It seems to be a fad today to say that Jesus was not only God, but man. Somehow or another this is supposed to mean that Jesus could have been mistaken on a few things, and so Scripture could be mistaken on a few things due to Scripture being from God through man.
This is actually an old error in new packaging, as most heresies are. B.B. Warfield spoke concerning this saying,
It has been customary among a certain school of writers to speak of the Scriptures,
because thus “inspired,” as a Divine-human book, and to appeal to the analogy of
Our Lord’s Divine-human personality to explain their peculiar qualities as such. The
expression calls attention to an important fact, and the analogy holds good a certain
distance. There are human and Divine sides to Scripture, and, as we cursorily
examine it, we may perceive in it, alternately, traits which suggest now the one, now
the other factor in its origin.

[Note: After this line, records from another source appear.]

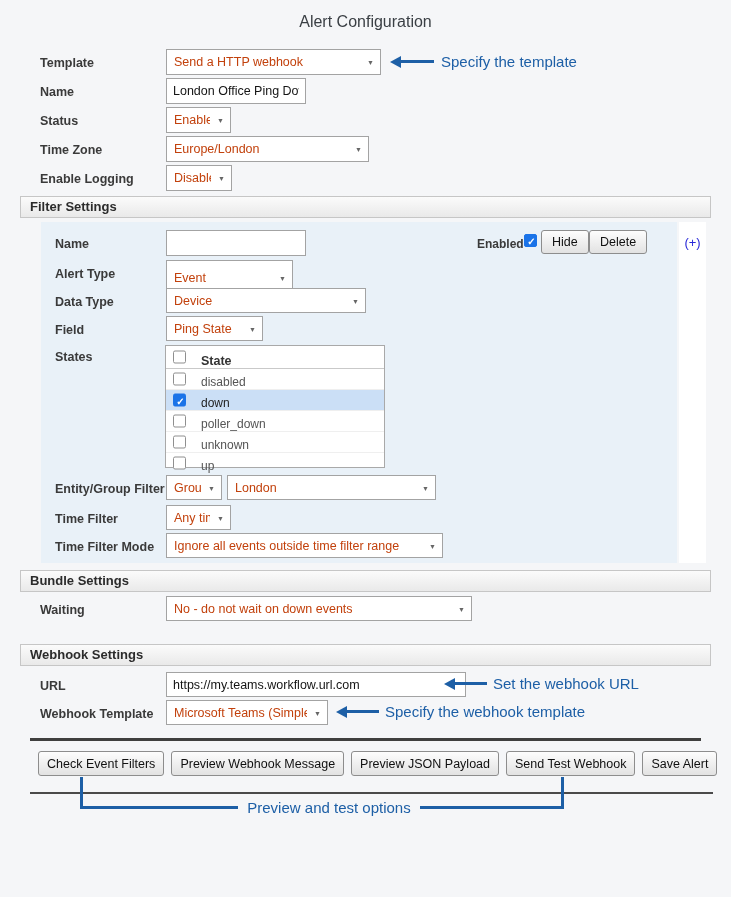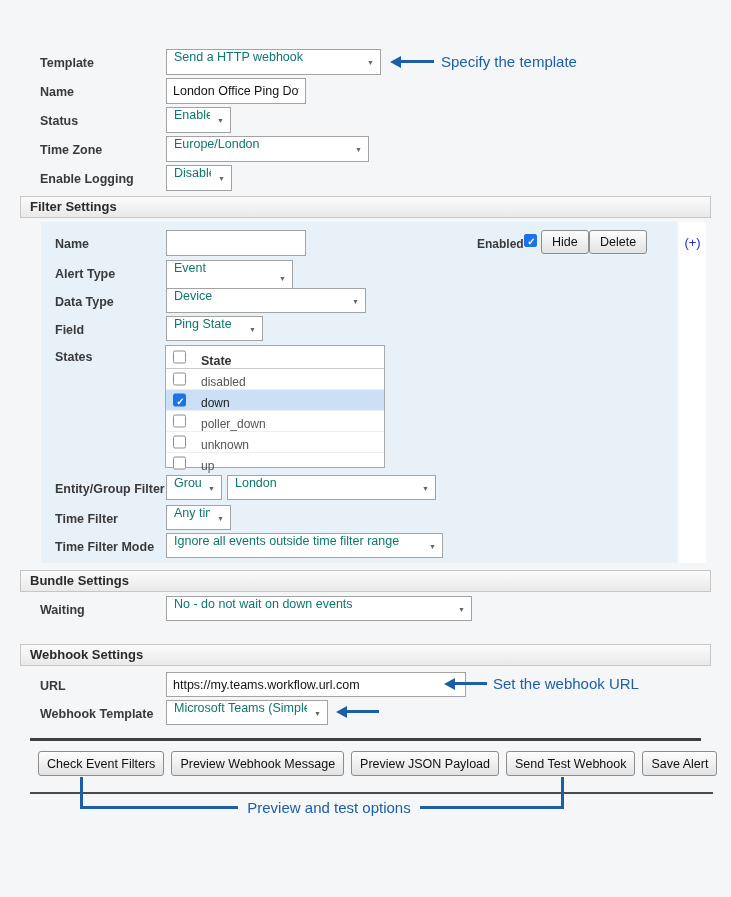--- a/index.html
+++ b/index.html
@@ -58,6 +58,7 @@
 
 <div class="page">
 
+  <div class="page-title">Alert Configuration</div>
 
   <div class="lbl" style="left:40px;top:56px">Template</div>
   <div class="select" style="left:166px;top:49px;width:215px">

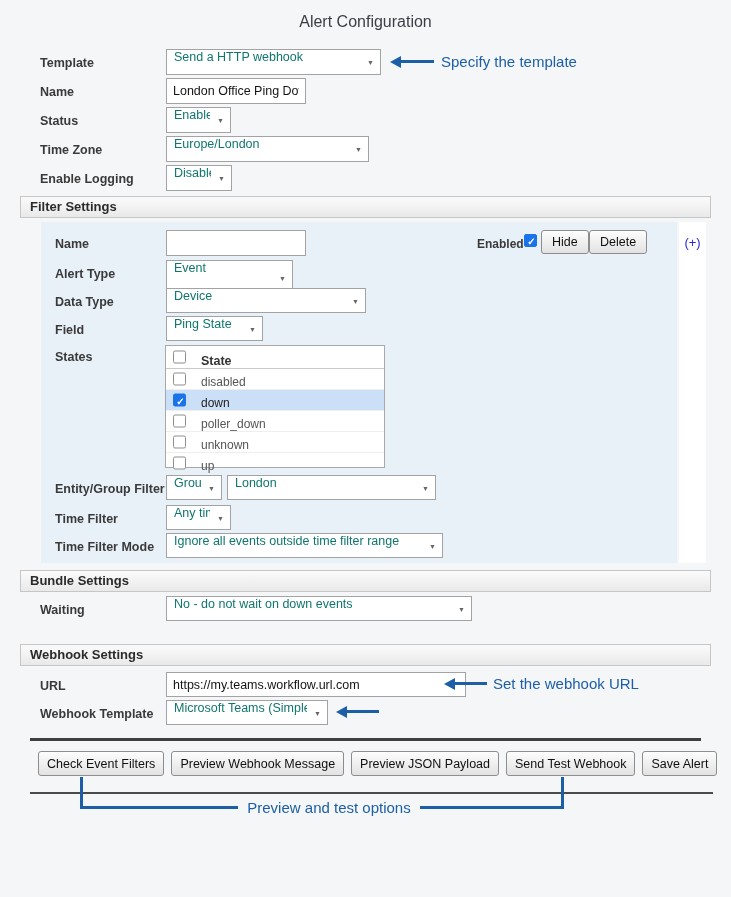--- a/index.html
+++ b/index.html
@@ -7,7 +7,7 @@
   .page-title{position:absolute;top:13px;left:0;width:731px;text-align:center;font-size:16px;color:#3a3f44;}
   .lbl{position:absolute;font-size:12.5px;font-weight:bold;color:#3a3a3a;white-space:nowrap;}
   .select{position:absolute;height:26px;background:#fff;border:1px solid #a3a3a3;box-sizing:border-box;
-          display:flex;padding:0 20px 0 7px;font-size:12.5px;color:#0f766e;cursor:default;}
+          display:flex;align-items:center;padding:0 20px 0 7px;font-size:12.5px;color:#c2410c;cursor:default;}
   .select .sel-val{white-space:nowrap;overflow:hidden;}
   .dd-arrow{position:absolute;right:6px;top:50%;transform:translateY(-50%);font-size:7px;color:#666;}
   .dd-arrow::after{content:"▼";}

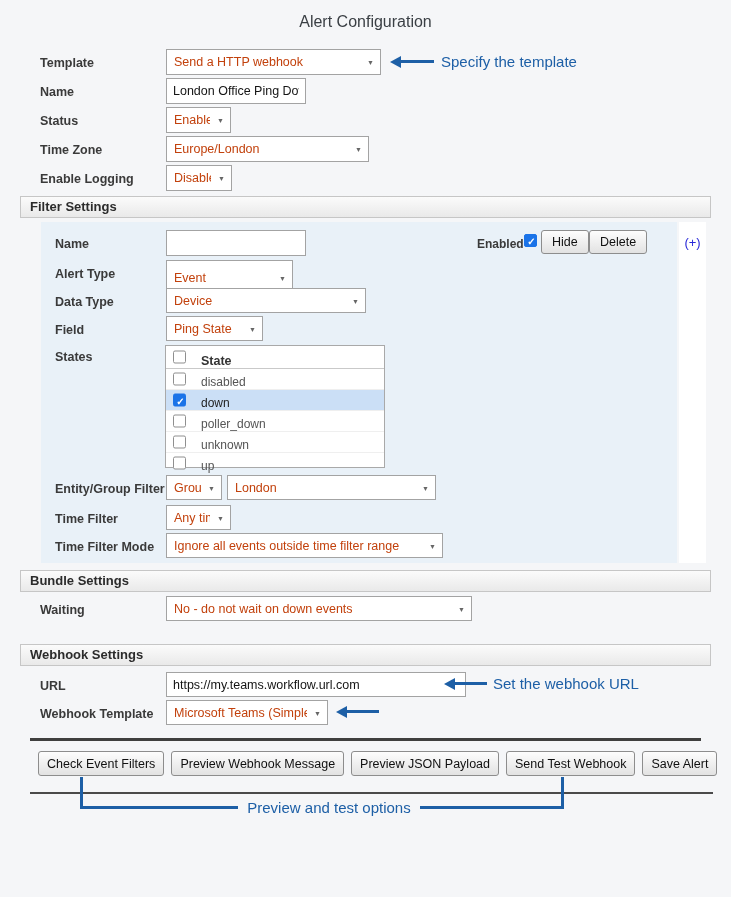--- a/index.html
+++ b/index.html
@@ -194,6 +194,7 @@
   </div>
   <div class="arrow-head" style="left:336px;top:706px"></div>
   <div class="arrow-line" style="left:346px;top:710px;width:33px"></div>
+  <div class="ann" style="left:385px;top:703px">Specify the webhook template</div>
 
   <div class="rule" style="left:30px;top:738px;width:671px;height:3px"></div>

But the analogy with Our Lord’s Divine-human
personality may easily be pressed beyond reason. There is no hypostatic union
between the Divine and the human in Scripture; we cannot parallel the
“inscripturation” of the Holy Spirit and the incarnation of the Son of God. The
Scriptures are merely the product of Divine and human forces working together to
produce a product in the production of which the human forces work under the
initiation and prevalent direction of the Divine: the person of Our Lord unites in itself
Divine and human natures, each of which retains its distinctness while operating only
in relation to the other. Between such diverse things there can exist only a remote
analogy; and, in point of fact, the analogy in the present instance amounts to no more
than that in both cases Divine and human factors are involved, though very
differently. In the one they unite to constitute a Divine-human person, in the other
they coöperate to perform a Divine-human work. Even so distant an analogy may
enable us, however, to recognize that as, in the case of Our Lord’s person, the
human nature remains truly human while yet it can never fall into sin or error because
it can never act out of relation with the Divine nature into conjunction with which it
has been brought; so in the case of the production of Scripture by the conjoint action
of human and Divine factors, the human factors have acted as human factors, and
have left their mark on the product as such, and yet cannot have fallen into that error
which we say it is human to fall into, because they have not acted apart from the
Divine factors, by themselves, but only under their unerring guidance.